[Stored data entries]
■ ■ ■

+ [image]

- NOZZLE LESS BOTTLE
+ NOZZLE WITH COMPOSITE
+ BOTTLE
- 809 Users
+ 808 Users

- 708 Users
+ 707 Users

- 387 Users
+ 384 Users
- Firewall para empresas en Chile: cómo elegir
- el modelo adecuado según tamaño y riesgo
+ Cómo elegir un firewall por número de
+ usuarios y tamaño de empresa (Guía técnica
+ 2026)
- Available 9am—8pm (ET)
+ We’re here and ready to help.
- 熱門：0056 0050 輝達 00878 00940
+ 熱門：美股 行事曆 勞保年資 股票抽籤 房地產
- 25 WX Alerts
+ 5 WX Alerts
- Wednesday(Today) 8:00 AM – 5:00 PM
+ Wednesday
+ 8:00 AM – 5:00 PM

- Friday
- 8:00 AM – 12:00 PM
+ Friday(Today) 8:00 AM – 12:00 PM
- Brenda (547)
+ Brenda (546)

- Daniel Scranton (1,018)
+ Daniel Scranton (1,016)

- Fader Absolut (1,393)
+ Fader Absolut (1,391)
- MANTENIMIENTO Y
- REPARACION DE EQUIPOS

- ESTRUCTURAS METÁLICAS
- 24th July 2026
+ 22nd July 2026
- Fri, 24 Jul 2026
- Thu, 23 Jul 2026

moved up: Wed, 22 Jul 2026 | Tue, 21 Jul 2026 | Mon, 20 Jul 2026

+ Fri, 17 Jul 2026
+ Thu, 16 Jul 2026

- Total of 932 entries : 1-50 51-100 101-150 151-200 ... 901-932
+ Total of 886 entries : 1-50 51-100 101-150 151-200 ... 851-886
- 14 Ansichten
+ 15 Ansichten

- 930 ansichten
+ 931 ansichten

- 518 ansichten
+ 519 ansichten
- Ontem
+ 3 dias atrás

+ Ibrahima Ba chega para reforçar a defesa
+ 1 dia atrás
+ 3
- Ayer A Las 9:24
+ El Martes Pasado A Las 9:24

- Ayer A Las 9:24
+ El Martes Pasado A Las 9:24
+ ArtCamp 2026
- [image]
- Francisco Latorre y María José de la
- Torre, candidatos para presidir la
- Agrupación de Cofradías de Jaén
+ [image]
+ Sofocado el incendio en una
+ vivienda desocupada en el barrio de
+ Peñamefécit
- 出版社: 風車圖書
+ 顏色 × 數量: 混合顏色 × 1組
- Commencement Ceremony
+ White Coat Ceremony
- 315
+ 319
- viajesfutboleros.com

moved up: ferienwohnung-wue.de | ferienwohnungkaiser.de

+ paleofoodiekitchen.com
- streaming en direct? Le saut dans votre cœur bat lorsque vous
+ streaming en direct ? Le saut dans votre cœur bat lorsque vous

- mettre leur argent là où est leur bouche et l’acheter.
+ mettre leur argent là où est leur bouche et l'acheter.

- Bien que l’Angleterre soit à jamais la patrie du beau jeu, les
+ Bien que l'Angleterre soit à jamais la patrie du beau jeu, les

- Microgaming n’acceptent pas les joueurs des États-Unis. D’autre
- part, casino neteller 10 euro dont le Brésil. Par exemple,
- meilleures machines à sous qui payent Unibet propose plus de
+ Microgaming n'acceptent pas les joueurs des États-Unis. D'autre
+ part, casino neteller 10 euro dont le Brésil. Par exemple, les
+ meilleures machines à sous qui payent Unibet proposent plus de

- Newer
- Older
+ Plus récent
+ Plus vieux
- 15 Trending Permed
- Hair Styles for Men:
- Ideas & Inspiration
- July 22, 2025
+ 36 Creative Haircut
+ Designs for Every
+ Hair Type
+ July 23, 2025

■ ■ ■

Could you write out all of the data again, exactly as given?

**RESPONSE TO THIS TASK**
+ [image]

- NOZZLE LESS BOTTLE
+ NOZZLE WITH COMPOSITE
+ BOTTLE
- 809 Users
+ 808 Users

- 708 Users
+ 707 Users

- 387 Users
+ 384 Users
- Firewall para empresas en Chile: cómo elegir
- el modelo adecuado según tamaño y riesgo
+ Cómo elegir un firewall por número de
+ usuarios y tamaño de empresa (Guía técnica
+ 2026)
- Available 9am—8pm (ET)
+ We’re here and ready to help.
- 熱門：0056 0050 輝達 00878 00940
+ 熱門：美股 行事曆 勞保年資 股票抽籤 房地產
- 25 WX Alerts
+ 5 WX Alerts
- Wednesday(Today) 8:00 AM – 5:00 PM
+ Wednesday
+ 8:00 AM – 5:00 PM

- Friday
- 8:00 AM – 12:00 PM
+ Friday(Today) 8:00 AM – 12:00 PM
- Brenda (547)
+ Brenda (546)

- Daniel Scranton (1,018)
+ Daniel Scranton (1,016)

- Fader Absolut (1,393)
+ Fader Absolut (1,391)
- MANTENIMIENTO Y
- REPARACION DE EQUIPOS

- ESTRUCTURAS METÁLICAS
- 24th July 2026
+ 22nd July 2026
- Fri, 24 Jul 2026
- Thu, 23 Jul 2026

moved up: Wed, 22 Jul 2026 | Tue, 21 Jul 2026 | Mon, 20 Jul 2026

+ Fri, 17 Jul 2026
+ Thu, 16 Jul 2026

- Total of 932 entries : 1-50 51-100 101-150 151-200 ... 901-932
+ Total of 886 entries : 1-50 51-100 101-150 151-200 ... 851-886
- 14 Ansichten
+ 15 Ansichten

- 930 ansichten
+ 931 ansichten

- 518 ansichten
+ 519 ansichten
- Ontem
+ 3 dias atrás

+ Ibrahima Ba chega para reforçar a defesa
+ 1 dia atrás
+ 3
- Ayer A Las 9:24
+ El Martes Pasado A Las 9:24

- Ayer A Las 9:24
+ El Martes Pasado A Las 9:24
+ ArtCamp 2026
- [image]
- Francisco Latorre y María José de la
- Torre, candidatos para presidir la
- Agrupación de Cofradías de Jaén
+ [image]
+ Sofocado el incendio en una
+ vivienda desocupada en el barrio de
+ Peñamefécit
- 出版社: 風車圖書
+ 顏色 × 數量: 混合顏色 × 1組
- Commencement Ceremony
+ White Coat Ceremony
- 315
+ 319
- viajesfutboleros.com

moved up: ferienwohnung-wue.de | ferienwohnungkaiser.de

+ paleofoodiekitchen.com
- streaming en direct? Le saut dans votre cœur bat lorsque vous
+ streaming en direct ? Le saut dans votre cœur bat lorsque vous

- mettre leur argent là où est leur bouche et l’acheter.
+ mettre leur argent là où est leur bouche et l'acheter.

- Bien que l’Angleterre soit à jamais la patrie du beau jeu, les
+ Bien que l'Angleterre soit à jamais la patrie du beau jeu, les

- Microgaming n’acceptent pas les joueurs des États-Unis. D’autre
- part, casino neteller 10 euro dont le Brésil. Par exemple,
- meilleures machines à sous qui payent Unibet propose plus de
+ Microgaming n'acceptent pas les joueurs des États-Unis. D'autre
+ part, casino neteller 10 euro dont le Brésil. Par exemple, les
+ meilleures machines à sous qui payent Unibet proposent plus de

- Newer
- Older
+ Plus récent
+ Plus vieux
- 15 Trending Permed
- Hair Styles for Men:
- Ideas & Inspiration
- July 22, 2025
+ 36 Creative Haircut
+ Designs for Every
+ Hair Type
+ July 23, 2025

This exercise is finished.